I first noticed this in my own childhood.  My mother was among one of the few women in my very large family that worked while raising us. Mom was a pioneer of sorts.  It was way harder back then to be a working mother.  She risked losing her job to stay with a hospitalized infant.  There was no Family Medical Leave Act and never mind the social stigma.  And the guilt.  Her sisters had no problem sending her through the ringer on the issue of her being a provider for our family.  But I knew what it meant for my mother to be working, even it at the early age of seven.  I remember my cousin teasing me about how spoiled my brother and I were because we had a nice house and nice toys.  {sidebar: we were not rich, just typically middle class}.  My defense was that I got to have nice things because my mother worked hard for us and that meant that I went to after-school care while he got to go home to his mom and a snack. It was an even trade-off to me as a child.  I knew the exchange and I'll be honest, it was fine.  It was not better or worse than what my aunt had chosen for him, just different. 

Fast-forward to present day, and among the litany of friends with kids, my ears are not deaf to the comments working women make about staying at home and vice-versa.  For working mothers, there is an impression that stay-at-home mothers have an easier life.  For stay-at-home mothers, I think there might be an air that they believe themselves to be better mothers because they have wholly devoted themselves to their families.  Now, I've never really heard anyone say any of this outright.  But don't forget, women can be tricky!  It may not be direct, but those sentiments are there I assure you.  

I have a different point-of-view on the to work not to work debate. Everyone is born with a different temperament.  Some women prefer to move a thousand miles per hour and thrive on every minute of their day being filled with some kind of productive endeavor.  Some women prefer a more leisurely pace.  I believe that for some of my working mother friends, it sincerely is in the best interest of their family that they work outside of the home.  This can be recharging and fulfilling for them in a way that allows them to be the best moms they can be when they are home.  Then, there are women like me, who do their best work when it's tied to something deeply personal and meaningful like their family.  
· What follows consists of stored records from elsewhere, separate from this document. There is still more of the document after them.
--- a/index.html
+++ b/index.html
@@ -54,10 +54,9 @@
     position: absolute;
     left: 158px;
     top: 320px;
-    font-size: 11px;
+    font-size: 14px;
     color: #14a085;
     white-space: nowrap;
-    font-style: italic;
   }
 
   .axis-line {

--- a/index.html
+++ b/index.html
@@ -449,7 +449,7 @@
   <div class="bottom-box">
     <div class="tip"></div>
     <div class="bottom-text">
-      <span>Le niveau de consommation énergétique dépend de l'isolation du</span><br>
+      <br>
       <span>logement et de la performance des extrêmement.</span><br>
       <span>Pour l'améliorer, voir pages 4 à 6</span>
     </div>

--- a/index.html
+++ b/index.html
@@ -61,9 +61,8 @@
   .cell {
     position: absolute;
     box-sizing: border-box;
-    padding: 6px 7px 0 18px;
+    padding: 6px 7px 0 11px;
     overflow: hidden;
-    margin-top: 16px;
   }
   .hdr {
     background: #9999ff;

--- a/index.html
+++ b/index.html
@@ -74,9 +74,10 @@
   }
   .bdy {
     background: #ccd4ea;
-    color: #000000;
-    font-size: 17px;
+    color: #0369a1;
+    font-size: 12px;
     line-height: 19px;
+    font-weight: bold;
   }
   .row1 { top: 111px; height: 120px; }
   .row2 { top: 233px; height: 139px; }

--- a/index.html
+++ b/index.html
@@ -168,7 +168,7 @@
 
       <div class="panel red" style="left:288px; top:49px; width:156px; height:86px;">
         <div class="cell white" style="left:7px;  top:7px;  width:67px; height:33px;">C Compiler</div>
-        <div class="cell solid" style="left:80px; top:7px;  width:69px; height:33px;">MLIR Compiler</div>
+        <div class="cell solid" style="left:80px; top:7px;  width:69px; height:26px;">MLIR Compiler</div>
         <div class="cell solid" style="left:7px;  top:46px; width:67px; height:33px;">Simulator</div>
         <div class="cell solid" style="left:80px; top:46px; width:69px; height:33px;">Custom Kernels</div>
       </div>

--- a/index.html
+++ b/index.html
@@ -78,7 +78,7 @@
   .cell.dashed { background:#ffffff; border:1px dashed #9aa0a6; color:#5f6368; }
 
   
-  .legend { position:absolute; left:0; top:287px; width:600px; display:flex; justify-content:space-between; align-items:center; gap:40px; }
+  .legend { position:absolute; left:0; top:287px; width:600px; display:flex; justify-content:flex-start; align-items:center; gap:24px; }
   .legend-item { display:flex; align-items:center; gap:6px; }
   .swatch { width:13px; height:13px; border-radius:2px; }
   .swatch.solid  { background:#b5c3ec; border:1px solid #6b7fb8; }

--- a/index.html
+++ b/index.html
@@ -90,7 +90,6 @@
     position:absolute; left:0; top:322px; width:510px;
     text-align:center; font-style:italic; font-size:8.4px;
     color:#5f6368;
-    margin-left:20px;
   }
I think all women are born with an oversized guilt gene that just proliferates in some inexplicable manner when you have kids.  No matter what you choose for your family, a woman will always feel bad about the what ifs of the the other option.  

Honestly, I think the working mom gig is probably the hardest job in the world, but that's not why I would like to opt out of that role.  It just so happens that the job I think I'm best qualified for and would give me the greatest happiness happens to be one that is not paid by a third-party.